L'action Salesforce prolonge sa série record de pertes, les doutes sur l'IA persistent
L'action Salesforce a chuté pour la 14e séance consécutive, établissant une série record de pertes alors que les investisseurs doutent de la capacité de l'entreprise à capitaliser sur l'intelligence artificielle.

L'action Salesforce a chuté pour la 14e séance consécutive, prolongeant une série record de pertes alors que le scepticisme des investisseurs quant à la stratégie d'intelligence artificielle de l'entreprise persiste. Le titre est sous pression en raison de craintes que Salesforce puisse avoir du mal à se disrupter et à maintenir sa dynamique de croissance dans un paysage de l'IA en évolution rapide.

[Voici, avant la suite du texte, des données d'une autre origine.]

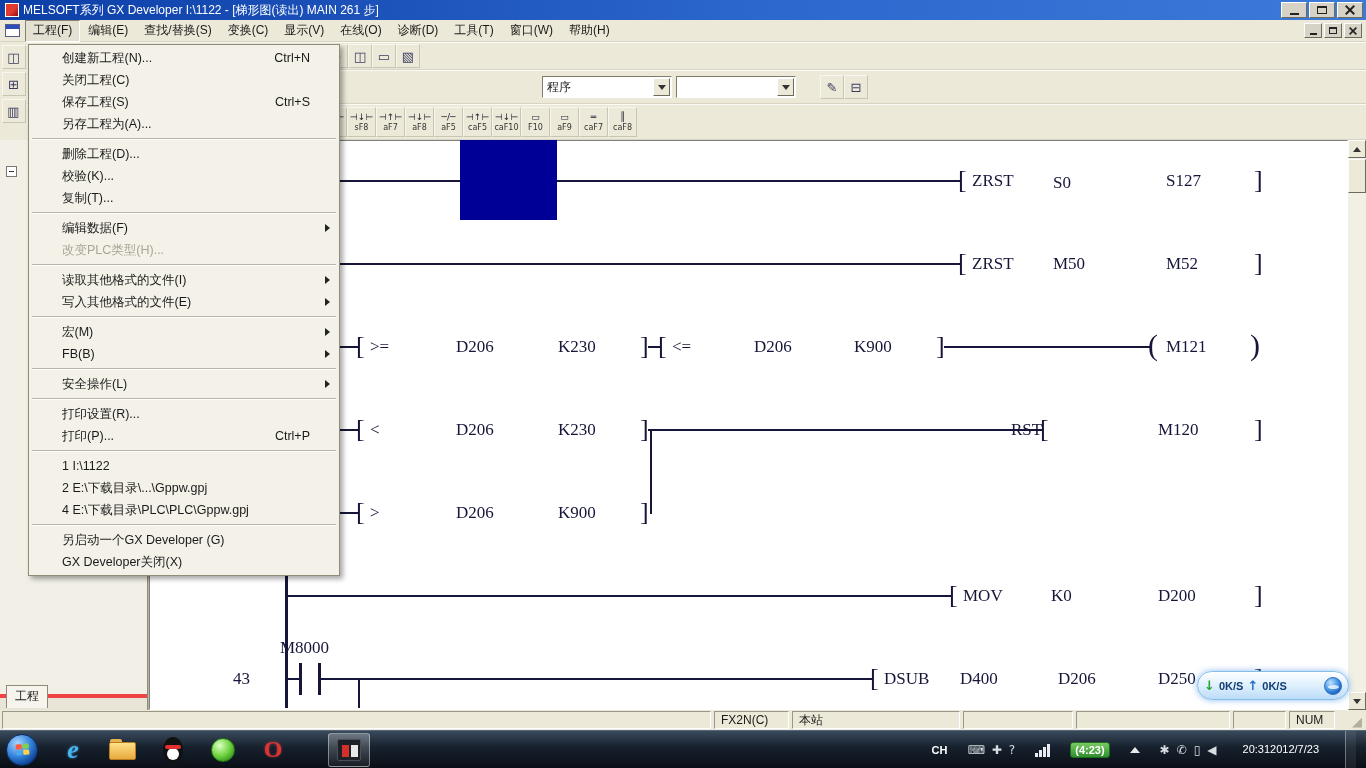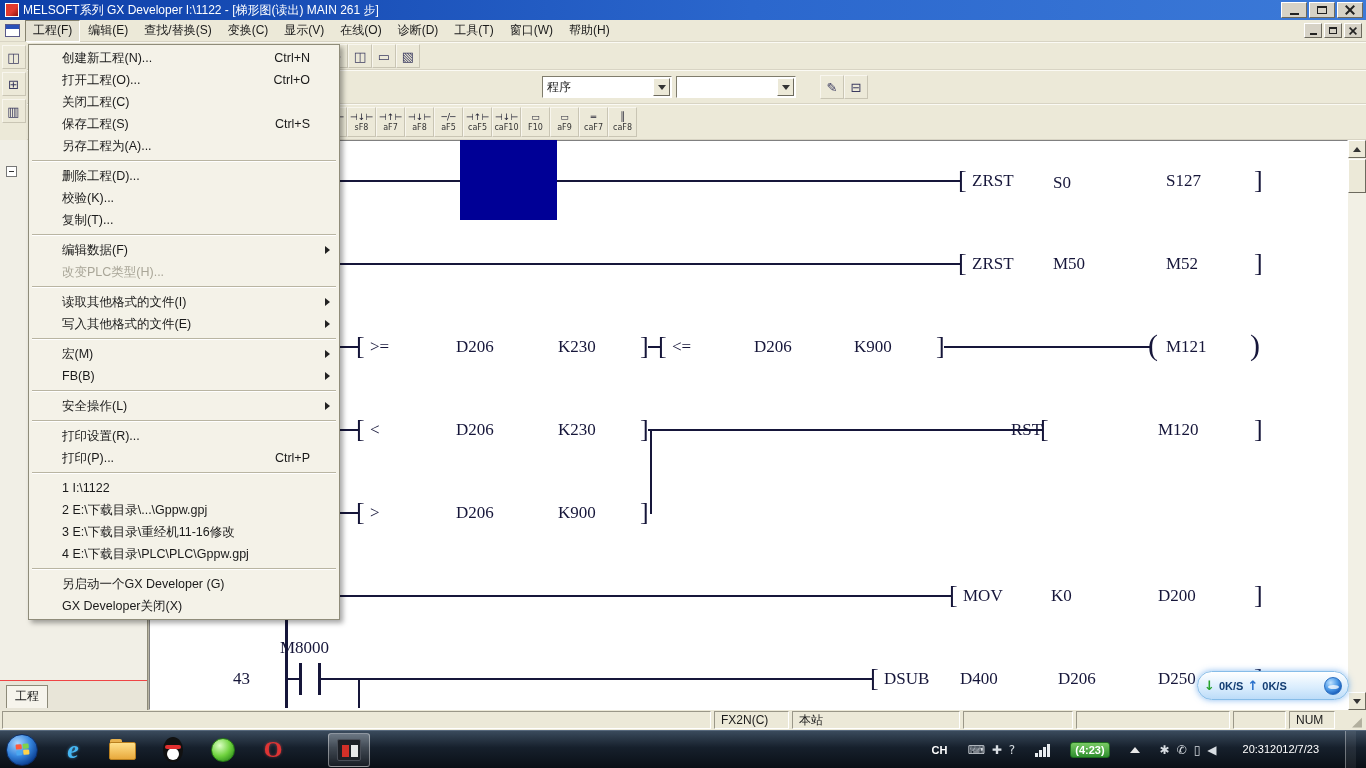--- a/index.html
+++ b/index.html
@@ -426,11 +426,6 @@
       <span class="mi-arrow"></span>
     </div>
     <div class="menu-item">
-      <span class="mi-label">打开工程(O)...</span>
-      <span class="mi-short">Ctrl+O</span>
-      <span class="mi-arrow"></span>
-    </div>
-    <div class="menu-item">
       <span class="mi-label">关闭工程(C)</span>
       <span class="mi-short"></span>
       <span class="mi-arrow"></span>

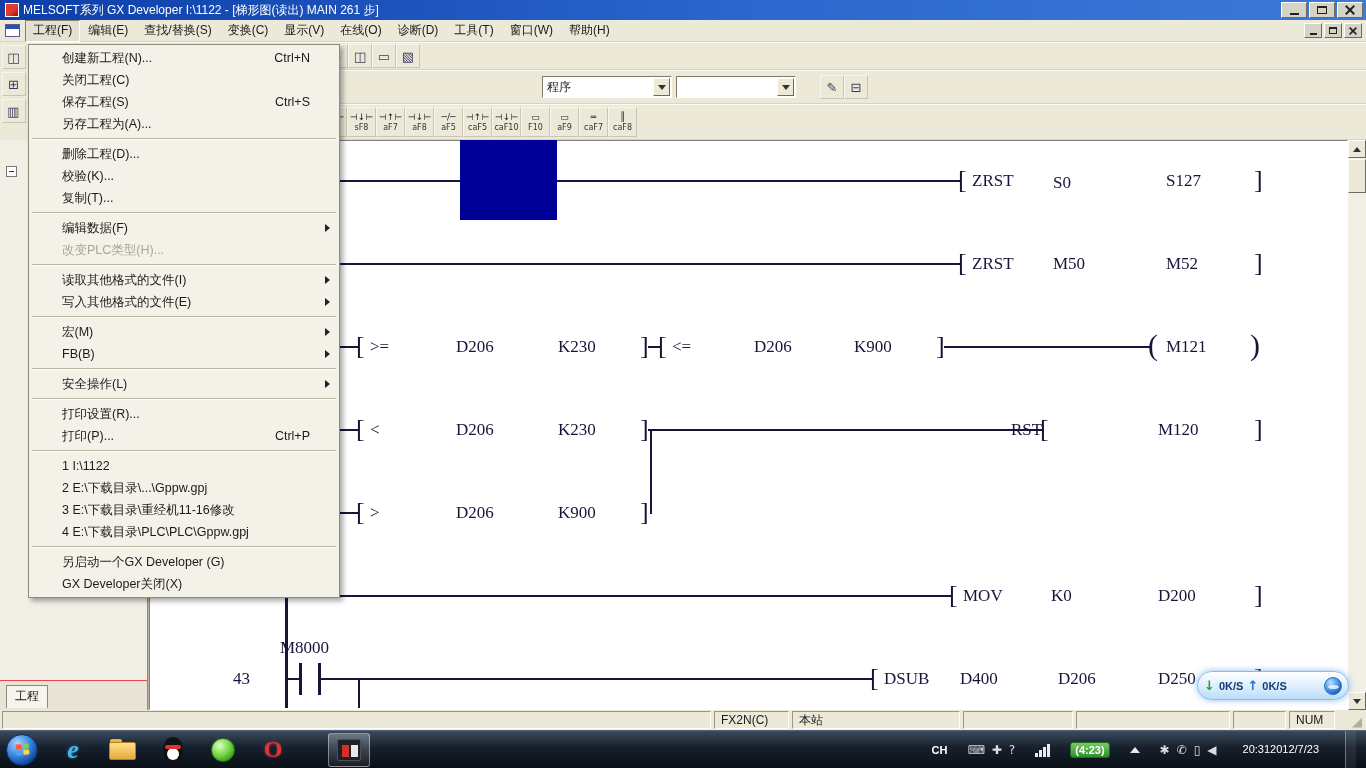--- a/index.html
+++ b/index.html
@@ -530,11 +530,6 @@
       <span class="mi-arrow"></span>
     </div>
     <div class="menu-item">
-      <span class="mi-label">3 E:\下载目录\重经机11-16修改</span>
-      <span class="mi-short"></span>
-      <span class="mi-arrow"></span>
-    </div>
-    <div class="menu-item">
       <span class="mi-label">4 E:\下载目录\PLC\PLC\Gppw.gpj</span>
       <span class="mi-short"></span>
       <span class="mi-arrow"></span>

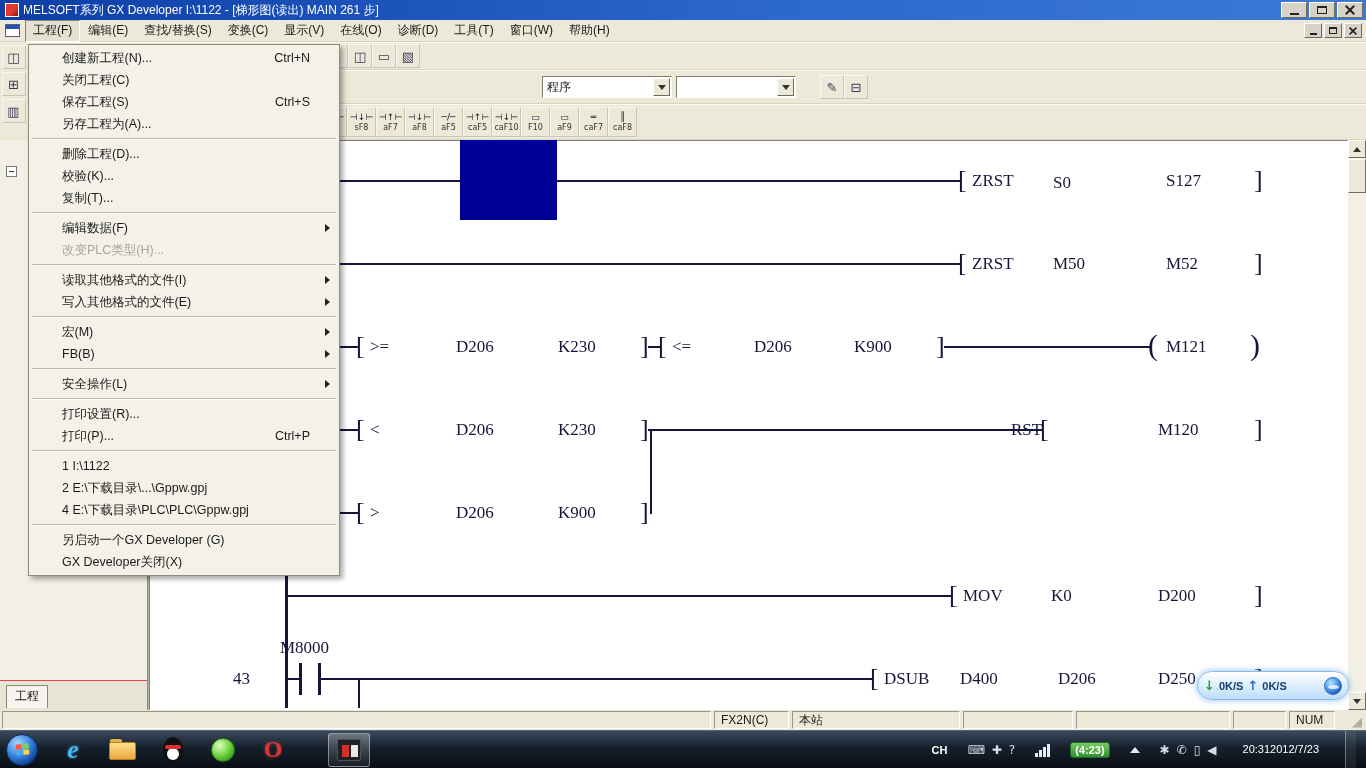--- a/index.html
+++ b/index.html
@@ -55,7 +55,7 @@
   .project-panel{position:absolute;left:0;top:0;width:148px;height:570px;background:#f1efe6;border-right:1px solid #8d8a79}
   .tree-box{position:absolute;left:6px;top:26px;width:11px;height:11px;background:#fff;border:1px solid #777;display:flex;align-items:center;justify-content:center}
   .tree-box i{display:block;width:5px;height:1px;background:#333}
-  .panel-tabs{position:absolute;left:0;bottom:0;width:100%;height:30px;border-top:1px solid #ef4444;background:#e8e5d8;display:flex;align-items:flex-end;padding:0 0 2px 6px}
+  .panel-tabs{position:absolute;left:0;bottom:0;width:100%;height:16px;border-top:4px solid #ef4444;background:#e8e5d8;display:flex;align-items:flex-end;padding:0 0 2px 6px}
   .panel-tab{background:#f6f4ec;border:1px solid #8d8a79;border-bottom:none;padding:2px 8px 3px;font-size:12px}
   .editor{position:absolute;left:149px;top:0;width:1199px;height:570px;background:#fff;border:1px solid;border-color:#808080 #fff #fff #808080}
   .vscroll{position:absolute;right:0;top:0;width:18px;height:570px;background:#f2f0e5}

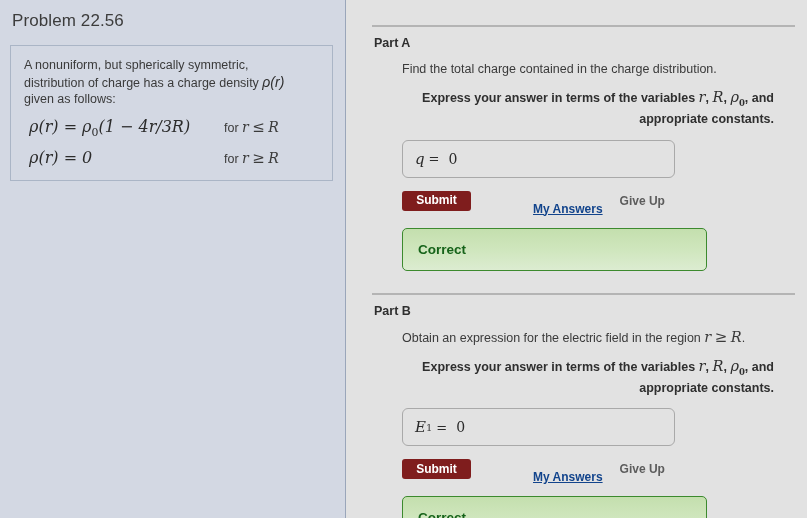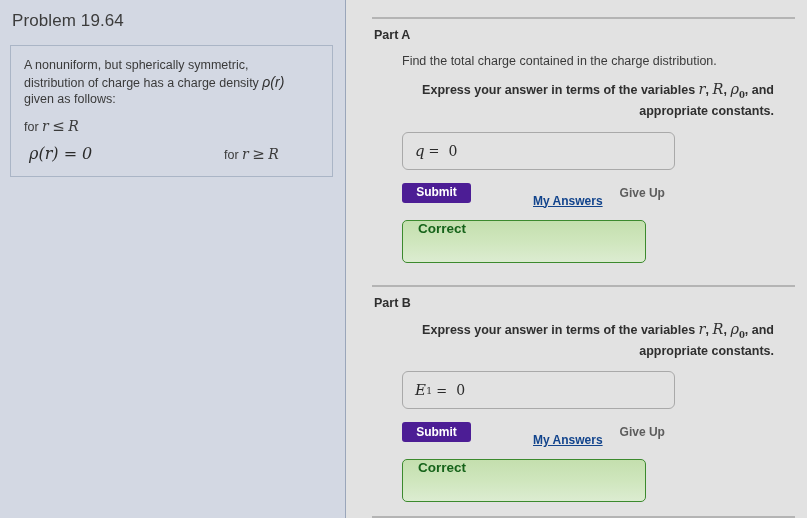--- a/index.html
+++ b/index.html
@@ -252,7 +252,7 @@
 
   <div class="left-panel">
 
-    <div class="problem-title">Problem 19.64</div>
+    <div class="problem-title">Problem 22.56</div>
 
     <div class="problem-box">
       <div class="problem-text">

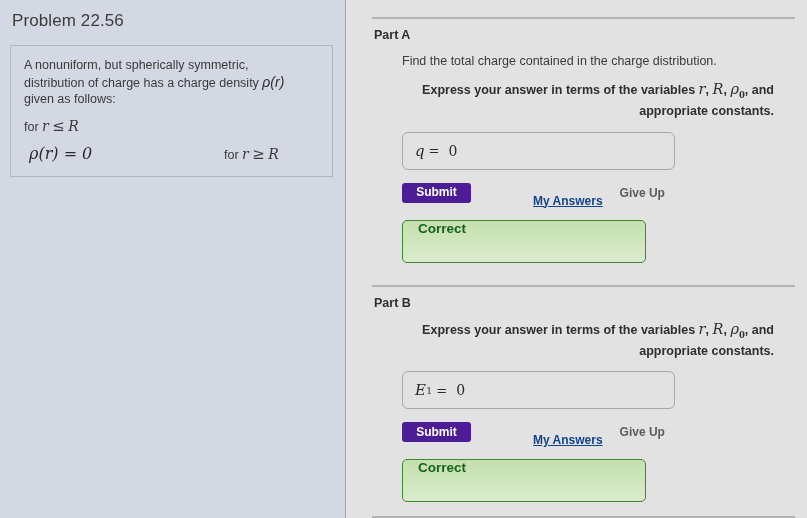--- a/index.html
+++ b/index.html
@@ -104,7 +104,7 @@
     flex: 1 1 auto;
     background: #e2e2e2;
     box-sizing: border-box;
-    padding: 8px 0 0 0;
+    padding: 16px 0 0 0;
     overflow: hidden;
     position: relative;
   }

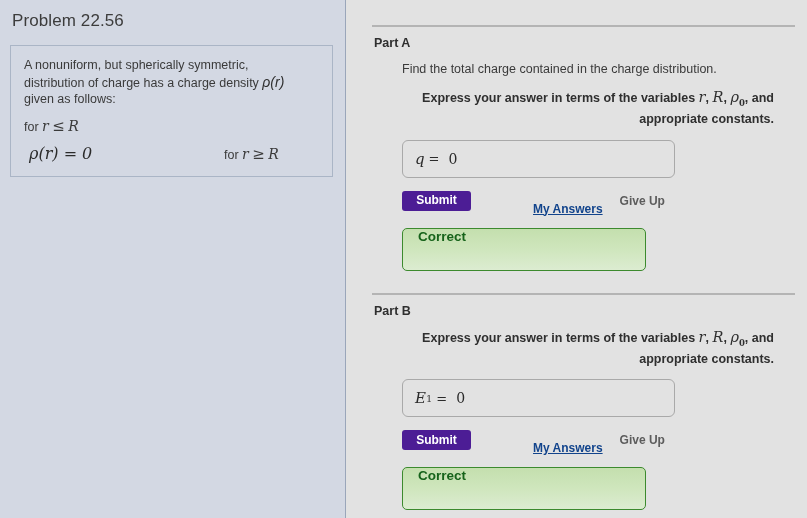--- a/index.html
+++ b/index.html
@@ -262,6 +262,7 @@
       </div>
 
       <div class="eq-row">
+        <div class="eq-lhs"><span>ρ(r) = ρ</span><sub>0</sub><span>(1 − 4r/3R)</span></div>
         <div class="eq-cond"><span>for </span><span class="mv">r</span> <span class="op">≤</span> <span class="mv">R</span></div>
       </div>
 

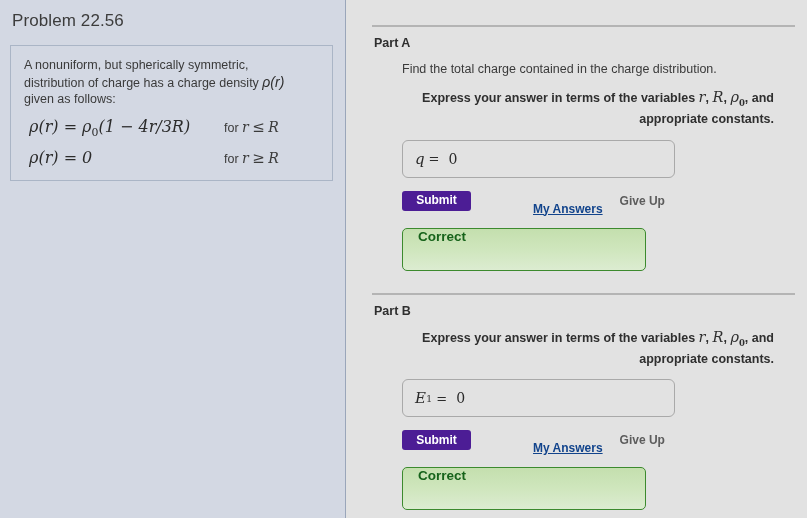--- a/index.html
+++ b/index.html
@@ -197,7 +197,7 @@
   .submit-btn {
     width: 69px;
     height: 20px;
-    background: #4c1d95;
+    background: #7f1d1d;
     border: none;
     border-radius: 3px;
     color: #ffffff;

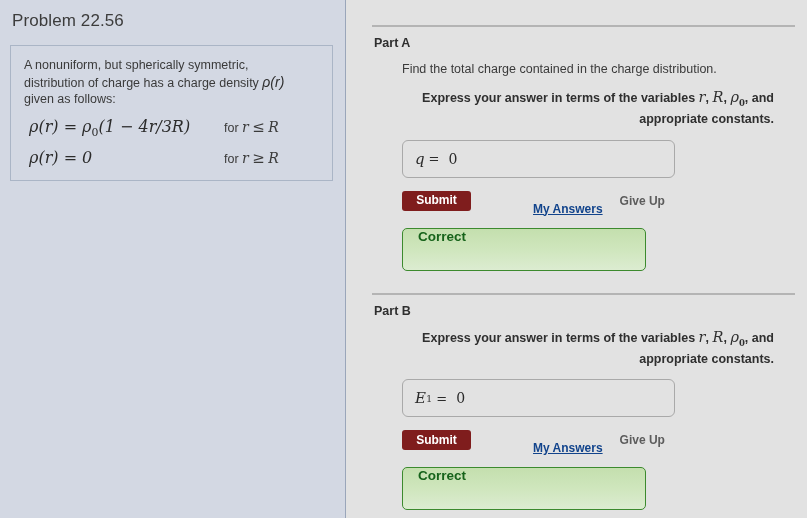--- a/index.html
+++ b/index.html
@@ -226,13 +226,14 @@
   }
   .feedback-box {
     margin-top: 12px;
-    width: 244px;
+    width: 305px;
     height: 43px;
     border: 1px solid #3c8a2e;
     border-radius: 5px;
     background: linear-gradient(to bottom, #c4dfae 0%, #cfe6bd 50%, #dcecd1 100%);
     box-sizing: border-box;
     display: flex;
+    align-items: center;
     padding-left: 15px;
   }
   .feedback-text {

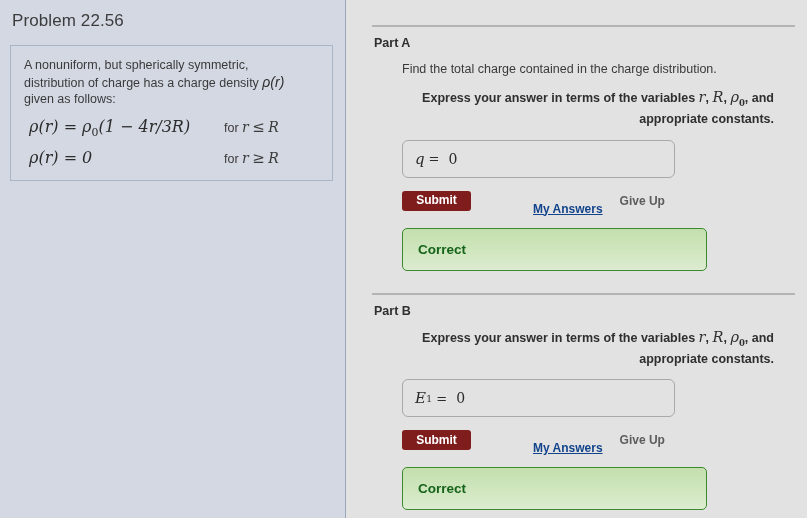--- a/index.html
+++ b/index.html
@@ -310,6 +310,7 @@
       <div class="part-label">Part B</div>
       <div class="part-body">
 
+        <div class="question"><span>Obtain an expression for the electric field in the region </span><span class="mv">r</span> <span class="op">≥</span> <span class="mv">R</span><span>.</span></div>
 
         <div class="instruction"><span>Express your answer in terms of the variables </span><span class="mv">r</span><span>, </span><span class="mv">R</span><span>, </span><span class="mv">ρ</span><sub class="math-up">0</sub><span>, and appropriate constants.</span></div>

La vente prolongée reflète des doutes croissants sur la capacité de Salesforce à traduire ses investissements en IA en une croissance tangible des revenus. Bien que l'entreprise ait déployé agressivement des fonctionnalités basées sur l'IA comme Einstein GPT et Data Cloud, les investisseurs restent convaincus que ces offres stimuleront une accélération significative des bénéfices. La baisse de l'action met également en évidence une prudence plus large du marché envers les valeurs technologiques à valorisation élevée, alors que la hausse des taux d'intérêt comprime les multiples de P/E à terme. Pour les traders qui suivent l'action, la page actions de NowPrice fournit des données de prix et de volume en temps réel pour surveiller l'intensité de la vente.
À l'avenir, le catalyseur clé pour Salesforce sera son prochain rapport de résultats trimestriels, où les investisseurs examineront les contributions de revenus liées à l'IA et les prévisions. Tout signe d'accélération des flux d'affaires ou d'expansion des marges pourrait inverser le sentiment. De plus, des facteurs macroéconomiques tels que la trajectoire des taux de la Réserve fédérale et les tendances des dépenses en logiciels d'entreprise influenceront la trajectoire de l'action. Une rupture en dessous des niveaux de support clés pourrait attirer les chasseurs de bonnes affaires, mais la responsabilité incombe à la direction de démontrer que l'IA est un moteur de croissance, et non un centre de coûts.